▶ **Exercise**: Please keep to the lines below from the one with "color: #0f766e ->" through the one with "width: 292px ->", and restate them word for word, ends included.

▶ **Source information**:
Content starts
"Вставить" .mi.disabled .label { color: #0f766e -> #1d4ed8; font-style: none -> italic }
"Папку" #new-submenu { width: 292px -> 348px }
Content ends
Content starts
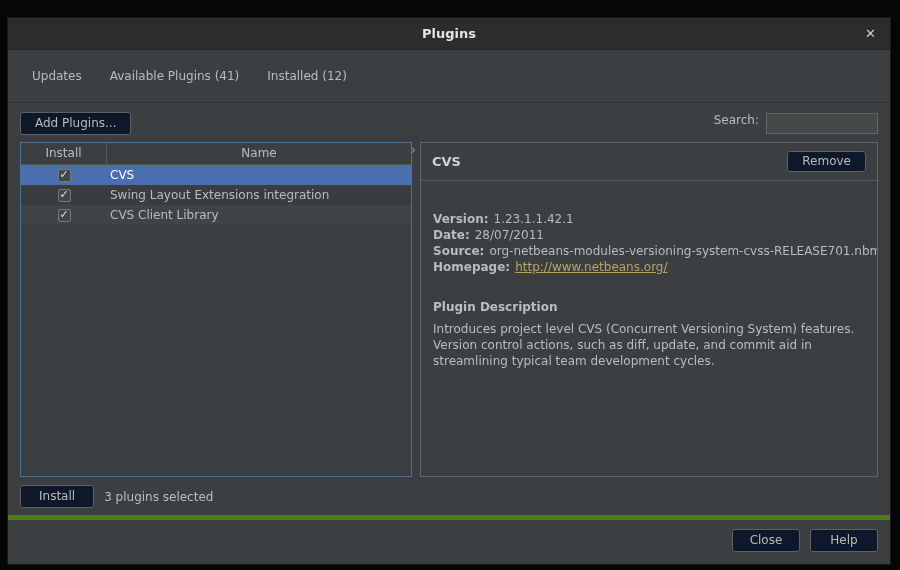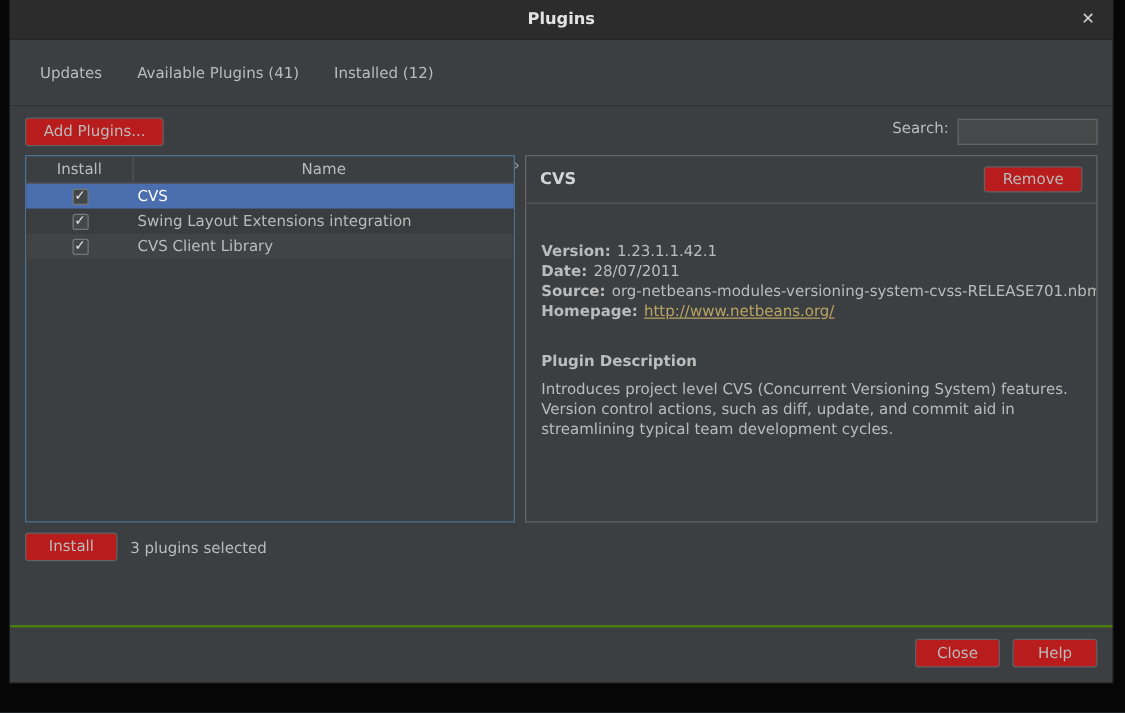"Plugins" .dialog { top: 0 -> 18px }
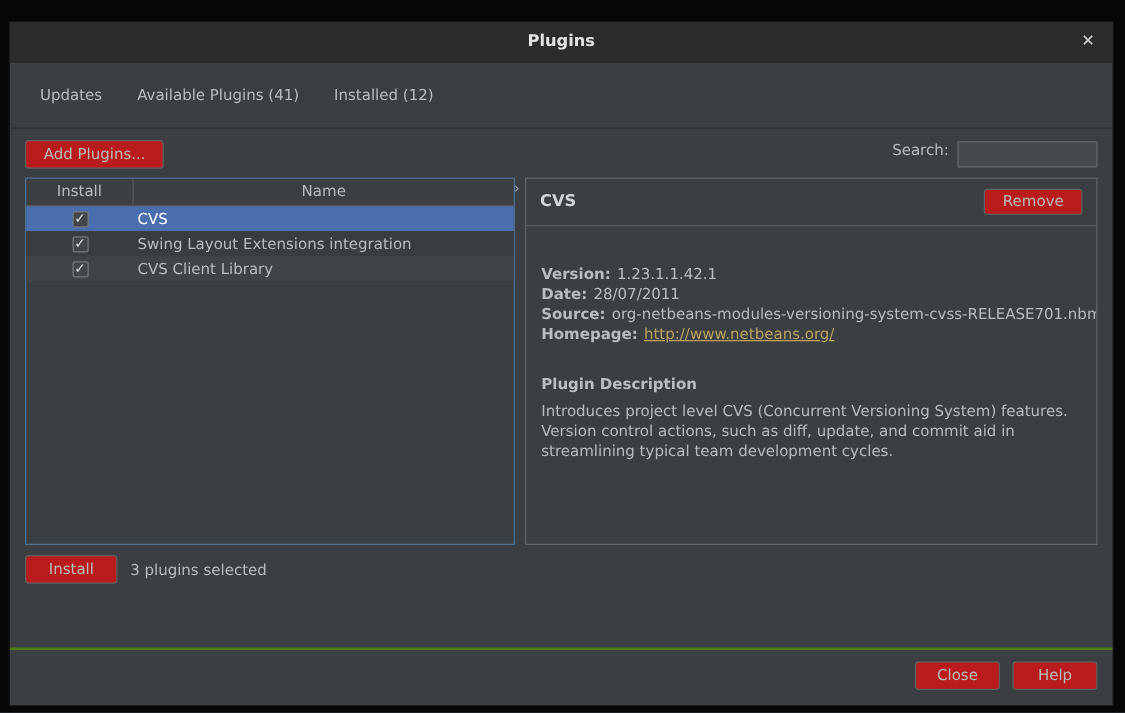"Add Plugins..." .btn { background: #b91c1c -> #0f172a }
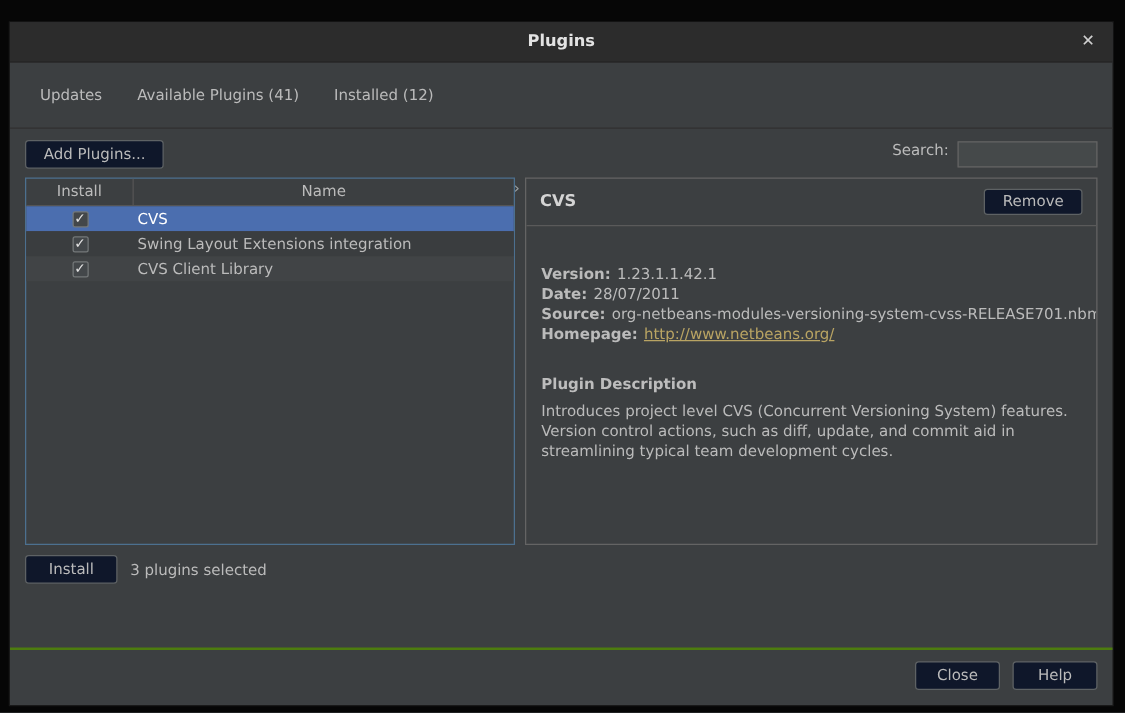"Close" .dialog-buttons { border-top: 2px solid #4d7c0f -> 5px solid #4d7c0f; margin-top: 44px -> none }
Content ends
▶ **Output for this exercise**:
"Вставить" .mi.disabled .label { color: #0f766e -> #1d4ed8; font-style: none -> italic }
"Папку" #new-submenu { width: 292px -> 348px }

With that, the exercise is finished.